Я примерилась и дала Самарину подзатыльник. Слабенький получился, но ничего, окрепну, добавлю.
- Вот это по-нашему! Дыряевой виват!
- Нет, Самарин, не надо мне твоих виватов! - я посмотрела на Юльку. - Виват Плаксе. Юлька… она совсем не умеет плавать. Юль, прости, секрет выболтала. Скажи, это я тебя - в воду?
- Что, совесть мучает? Успокойся. Я… сама прыгнула. У нас какой вначале план был? Ты прибежишь, начнёшь на меня наезжать, мы с тобой подерёмся, кусками грязи пошвыряемся. Поэтому и речку-вонючку выбрали. В общем, чтобы тебе стало не до чистоты. Happy end. А ты вдруг, мать Тереза, мне всё прощаешь! Знаешь, как я растерялась? Весь план насмарку. Иван с нашими в сарае, посовещаться - никакой возможности. Пришлось импровизировать…
Иван вскочил, хотел что-то сказать, но в этот момент с улицы послышался автомобильный гудок, народ зашевелился, двинулся к выходу, и мы с Иваном остались одни. Я подошла. Да, с моими метр семьдесят сложно глядеть снизу вверх. Но я постаралась, и у меня получилось. Потому что очень хотелось, потому что во всех кино так: она - маленькая и беззащитная, он - большой и сильный. Впрочем, Иван и так большой и сильный. Я положила руки ему на плечи:
- Помнишь, тогда, давно, ты сказал, что подождёшь…

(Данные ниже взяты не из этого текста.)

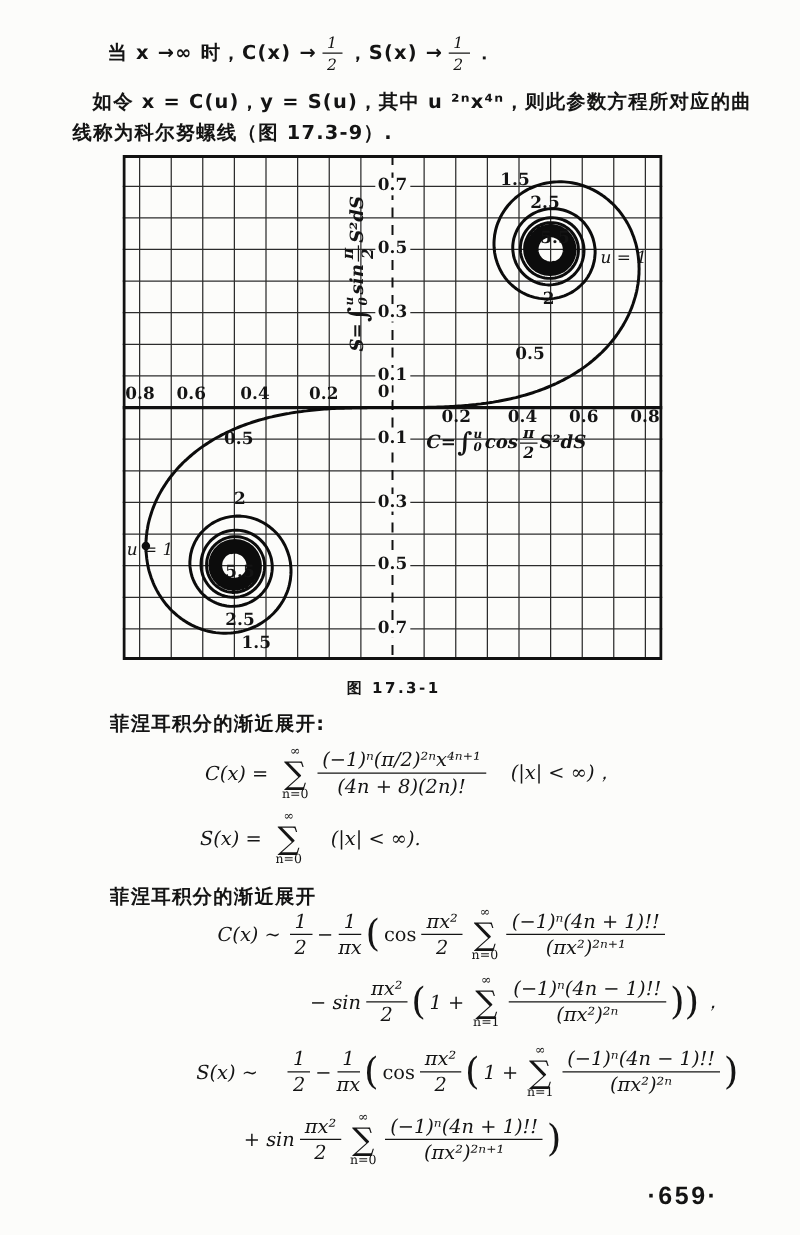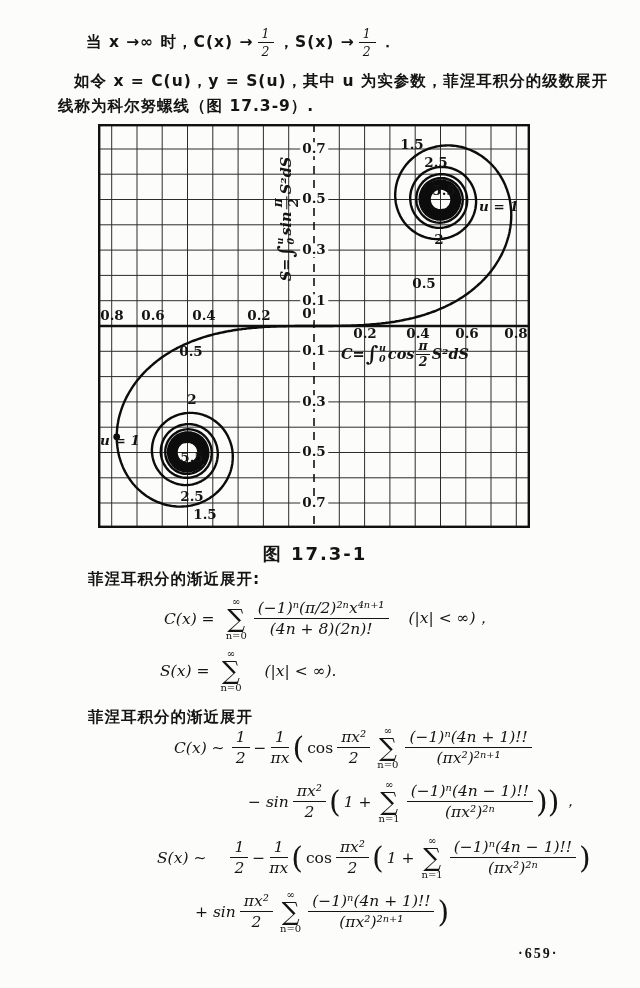--- a/index.html
+++ b/index.html
@@ -23,49 +23,49 @@
   .bp{font-size:30px;font-weight:400;font-style:normal;line-height:0;margin:0 1px;font-family:"DejaVu Serif",serif;}
   .cond{margin-left:18px;}
   
   #figure{left:98px;top:124px;width:432px;height:404px;}
   #figure svg{position:absolute;left:0;top:0;}
   .flab{
     position:absolute;font-family:"DejaVu Serif",serif;font-weight:700;
     font-size:13.5px;line-height:1;transform:translate(-50%,-50%);white-space:nowrap;
   }
   .wbg{background:#fcfcfa;padding:0 2px;}
-  .ital{font-style:italic;font-weight:700;}
+  .ital{font-style:italic;font-weight:400;}
   .axlab{display:flex;align-items:center;font-family:"DejaVu Serif",serif;font-style:italic;font-weight:600;font-size:14.5px;white-space:nowrap;}
   .axlab .int{font-size:21px;font-style:normal;margin:0 1px;}
   .axlab .intlim{display:inline-flex;flex-direction:column;font-size:9.5px;line-height:1.15;font-style:italic;margin-right:2px;}
   .axlab .sfrac{display:inline-flex;flex-direction:column;align-items:center;line-height:1.1;font-size:12.5px;margin:0 2px;}
   .axlab .sfrac .fn{padding:0 2px 1px;border-bottom:1.2px solid #141414;}
   #slabel-wrap{position:absolute;left:188px;top:95px;width:0;height:0;}
   #slabel{position:absolute;transform:translate(-50%,-50%) rotate(-90deg);left:0;top:0;}
-  .caption{font-family:"DejaVu Sans",sans-serif;font-weight:700;font-size:18px;letter-spacing:2px;}
-  .pageno{font-family:Liberation Serif, serif;font-weight:700;font-size:14px;letter-spacing:2px;}
+  .caption{font-family:"DejaVu Sans",sans-serif;font-weight:700;font-size:12px;letter-spacing:2px;}
+  .pageno{font-family:Liberation Sans, sans-serif;font-weight:700;font-size:20px;letter-spacing:2px;}
 </style>
 </head>
 <body>
 
 <div class="abs formula cjk" style="left:84px;top:26px;">
   <span>当 x →∞ 时，C(x) → </span>
   <span class="frac math" style="font-size:12.5px;">
     <span class="fn">1</span>
     <span class="fd">2</span>
   </span>
   <span>，S(x) → </span>
   <span class="frac math" style="font-size:12.5px;">
     <span class="fn">1</span>
     <span class="fd">2</span>
   </span>
   <span>．</span>
 </div>
 
-<div class="abs cjk" style="left:74px;top:70px;">如令 x = C(u)，y = S(u)，其中 u 为实参数，菲涅耳积分的级数展开</div>
+<div class="abs cjk" style="left:74px;top:70px;">如令 x = C(u)，y = S(u)，其中 u ²ⁿx⁴ⁿ，则此参数方程所对应的曲</div>
 <div class="abs cjk" style="left:58px;top:95px;">线称为科尔努螺线（图 17.3-9）.</div>
 
 <div id="figure" class="abs">
   <svg id="cornu-svg" width="432" height="404" viewBox="0 0 432 404">
       <line x1="241.3" y1="0" x2="241.3" y2="404" stroke="#2c2c2c" stroke-width="1"></line>
       <line x1="190.7" y1="0" x2="190.7" y2="404" stroke="#2c2c2c" stroke-width="1"></line>
       <line x1="266.6" y1="0" x2="266.6" y2="404" stroke="#2c2c2c" stroke-width="1"></line>
       <line x1="165.4" y1="0" x2="165.4" y2="404" stroke="#2c2c2c" stroke-width="1"></line>
       <line x1="291.9" y1="0" x2="291.9" y2="404" stroke="#2c2c2c" stroke-width="1"></line>
       <line x1="140.1" y1="0" x2="140.1" y2="404" stroke="#2c2c2c" stroke-width="1"></line>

Он не дал договорить, наклонился и…
Поцелуй этот не был похож на тот, с Юлькой. Просто легкое касание и запах, запах одинокого подснежника.
* * *
Странно, но я не заболела. Наутро прошла температура, и я отправилась в школу, в свой класс, к друзьям.

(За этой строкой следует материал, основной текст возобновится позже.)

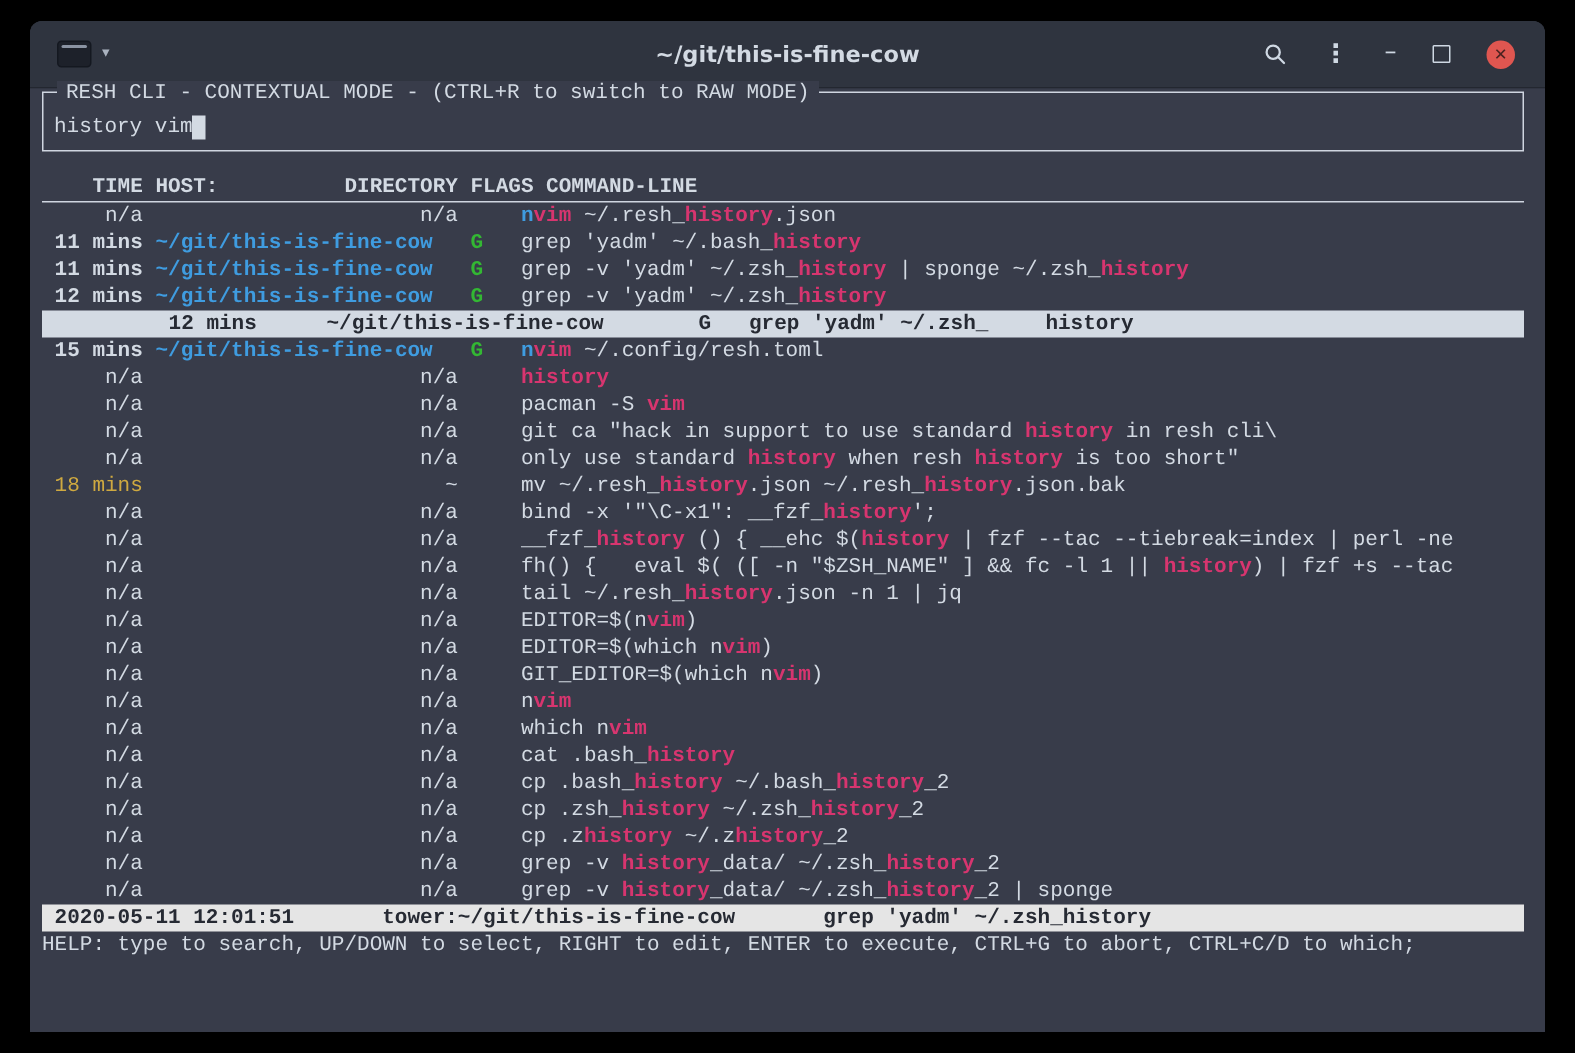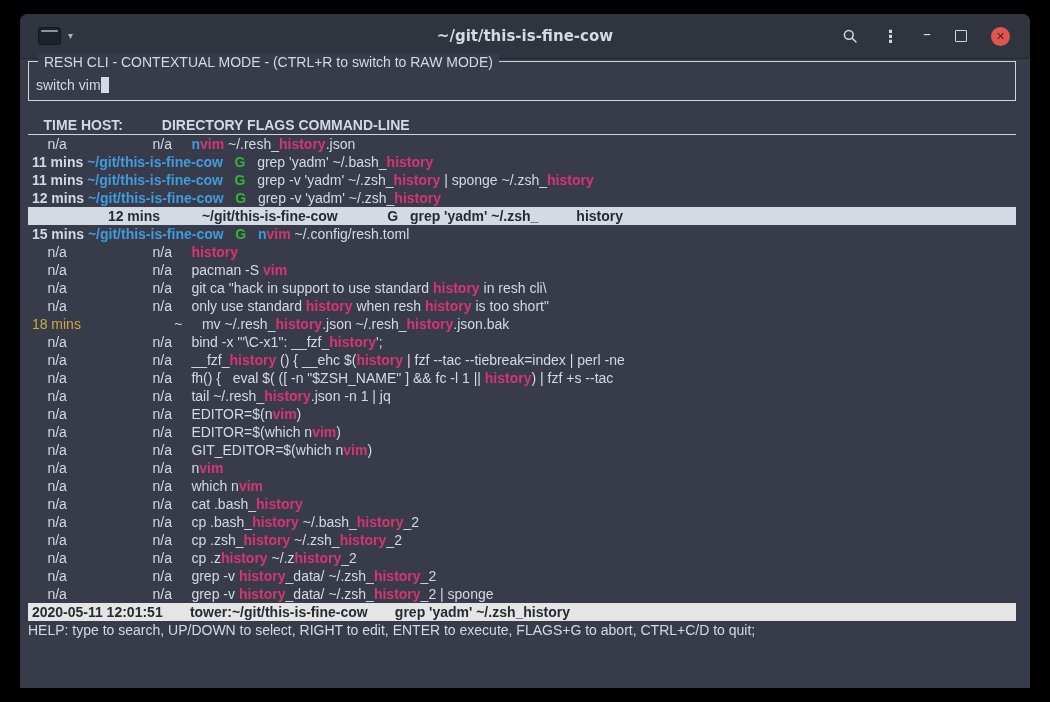--- a/index.html
+++ b/index.html
@@ -18,21 +18,21 @@
   .tb-right{margin-left:auto;display:flex;align-items:center;gap:24px;margin-right:20px;}
   .tb-btn{display:flex;align-items:center;justify-content:center;cursor:pointer;color:#cfd8e3;}
   .kebab{font-size:17px;font-weight:700;letter-spacing:0;line-height:1;}
   .minim{font-size:16px;line-height:1;transform:translateY(-2px);}
   .restore-ic{width:10px;height:10px;border:1.5px solid #cfd8e3;border-radius:1px;}
   .close-btn{width:19px;height:19px;border-radius:50%;background:#df5650;color:#4c2220;font-size:11px;
              font-weight:700;display:flex;align-items:center;justify-content:center;line-height:1;}
   
   .content{position:absolute;top:45px;left:0;right:0;bottom:0;background:#383c4a;
            padding:0 14px 0 8px;box-sizing:border-box;color:#d3dae3;
-           font-family:Liberation Sans, sans-serif;font-size:14px;line-height:18px;}
+           font-family:Liberation Mono, monospace;font-size:14px;line-height:18px;}
   .resh-box{margin-top:2px;height:40px;box-sizing:border-box;border:1px solid #cfd5e0;position:relative;
             padding:14px 0 0 7px;}
   .box-label{position:absolute;top:-8px;left:9px;background:#383c4a;padding:0 6px;line-height:16px;
              color:#d3dae3;white-space:pre;}
   .inputline{white-space:pre;display:flex;align-items:center;}
   .cursor{display:inline-block;width:8.5px;height:16px;background:#d3dae3;margin-left:0;}
   .spacer{height:16px;}
   .table-header{white-space:pre;font-weight:700;border-bottom:1px solid #cfd5e0;height:17px;line-height:17px;}
   .line{white-space:pre;height:18px;line-height:18px;}
   .line.selected{background:#d3dae3;}
@@ -78,21 +78,21 @@
         <div class="close-btn">
           <span>✕</span>
         </div>
       </div>
     </div>
 
     <div class="content">
       <div class="resh-box">
         <div class="box-label">RESH CLI - CONTEXTUAL MODE - (CTRL+R to switch to RAW MODE)</div>
         <div class="inputline">
-          <span>switch vim</span><span class="cursor"></span>
+          <span>history vim</span><span class="cursor"></span>
         </div>
       </div>
 
       <div class="spacer"></div>
 
       <div class="table-header">    TIME HOST:          DIRECTORY FLAGS COMMAND-LINE</div>
 
       <div id="history-list">
           <div class="line">     n/a                      n/a <span class="c-green">    </span><span class="c-blue">n<span class="m">vim</span></span> ~/.resh_<span class="m">history</span>.json</div>
           <div class="line"><span class="c-bold"> 11 mins</span> <span class="c-blue">~/git/this-is-fine-cow  </span> <span class="c-green">G   </span>grep 'yadm' ~/.bash_<span class="m">history</span></div>
@@ -117,17 +117,17 @@
           <div class="line">     n/a                      n/a <span class="c-green">    </span>cat .bash_<span class="m">history</span></div>
           <div class="line">     n/a                      n/a <span class="c-green">    </span>cp .bash_<span class="m">history</span> ~/.bash_<span class="m">history</span>_2</div>
           <div class="line">     n/a                      n/a <span class="c-green">    </span>cp .zsh_<span class="m">history</span> ~/.zsh_<span class="m">history</span>_2</div>
           <div class="line">     n/a                      n/a <span class="c-green">    </span>cp .z<span class="m">history</span> ~/.z<span class="m">history</span>_2</div>
           <div class="line">     n/a                      n/a <span class="c-green">    </span>grep -v <span class="m">history</span>_data/ ~/.zsh_<span class="m">history</span>_2</div>
           <div class="line">     n/a                      n/a <span class="c-green">    </span>grep -v <span class="m">history</span>_data/ ~/.zsh_<span class="m">history</span>_2 | sponge</div>
         </div>
 
       <div class="statusbar" id="status-bar"> 2020-05-11 12:01:51       tower:~/git/this-is-fine-cow       grep 'yadm' ~/.zsh_history</div>
 
-      <div class="help">HELP: type to search, UP/DOWN to select, RIGHT to edit, ENTER to execute, FLAGS+G to abort, CTRL+C/D to quit;</div>
+      <div class="help">HELP: type to search, UP/DOWN to select, RIGHT to edit, ENTER to execute, CTRL+G to abort, CTRL+C/D to which;</div>
     </div>
 
   </div>
 </div>
 
 </body></html>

Да, вот ещё! Вечером я порвала и спустила в мусоропровод свою картину. Ну, понятно какую. "Сrazy". Цветы должны сыпаться на голову, если уж их на тебя кто-то сыплет, а не на зонтик. Не увидеть тебе, дорогуша, Парижу!
Так геройски скончалась crazy Мойдодыриха. Почтим память секундой молчания.
О, великий и могучий русский язык! Какое хорошее слово - скончалась. Не умерла, а просто закончилась. Одно закончилось, другое началось. Перезагрузка!